Grasset, 288 p., 22 €.

Si vous aimez les bijoux, admirez la haute-joaillerie et ne vous lassez pas de la beauté de la place Vendôme, ce roman est pour vous. Comme il fut une évidence, semble-t-il, pour Marie Charvet, son auteure, qui fait bon usage de ses passions et engagements professionnels. En 2019, cette ancienne élève du Conservatoire de musique de Strasbourg publiait L’Ame du violon, qui retraçait le parcours mouvementé d’un violon d’exception, du XVIe siècle à nos jours.

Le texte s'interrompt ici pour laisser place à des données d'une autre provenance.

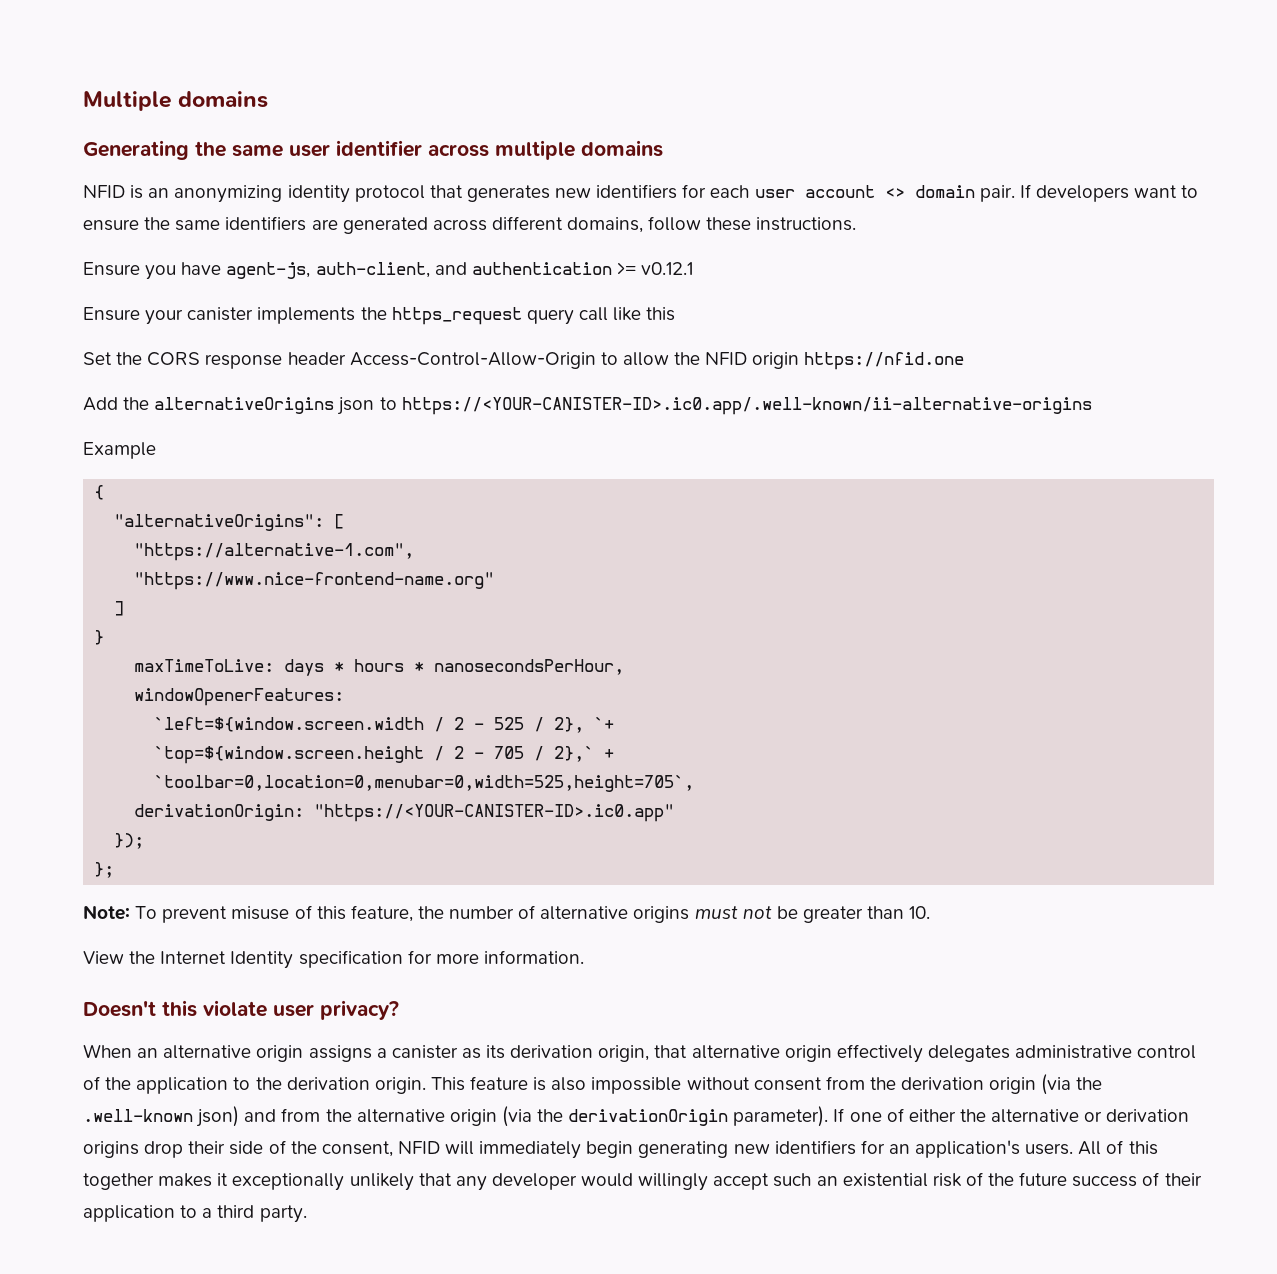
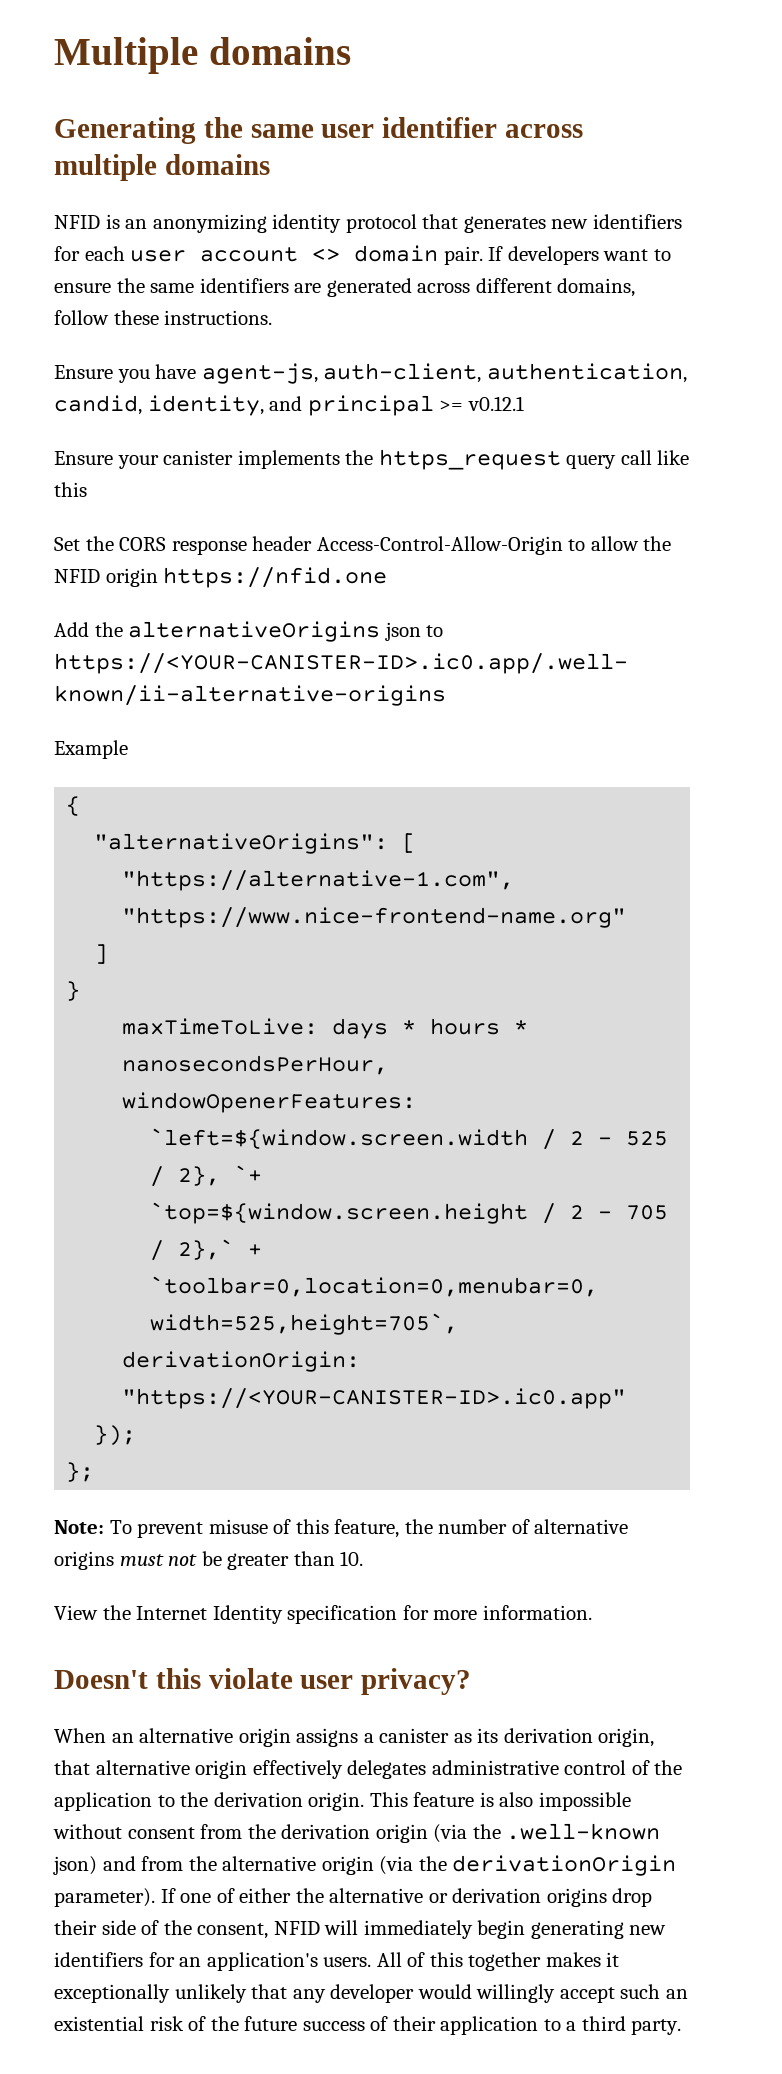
[434,262,612,275] and authentication -> [486,363,687,383] [54,395,434,416] authentication, candid, identity, and principal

Aujourd’hui, avec ce 2eroman, elle met à profit sa connaissance des coulisses de Maison Van Cleef & Arpels pour laquelle elle travaille depuis 2012.

Tout commence chez le notaire. Agathe, célibataire de 34 ans, vient de perdre sa mère, dont elle s’était éloignée depuis trois ans. Egoïste, superficielle, frivole, volage, dépensière… Agathe n’a pas de mots trop durs pour qualifier la belle Aimée, sa copie (physique) quasi conforme, qui ne lui a jamais révélé l’identité de son père. Et voilà qu’elle apprend qu’Aimée a vendu son appartement en viager ! Pas de quoi pour autant faire pleurer dans les chaumières, il reste à sa fille unique, commissaire-priseur de chez Tajan, deux studios (à Antibes et à La Baule) et des rivières de bijoux. Ce sont ceux-là qu’elle va faire estimer chez Van Cleef, et c’est là qu’elle va faire la rencontre de l’énigmatique et séduisant Sing Dhoni. Au fil des estimations des bijoux offerts par les différents prétendants de la défunte comme de ses rencontres avec Sing, Agathe va en apprendre un peu plus sur sa mère et baisser ses méfiances naturelles. Moralité : tenter de comprendre les êtres tant qu’ils sont vivants… M. P.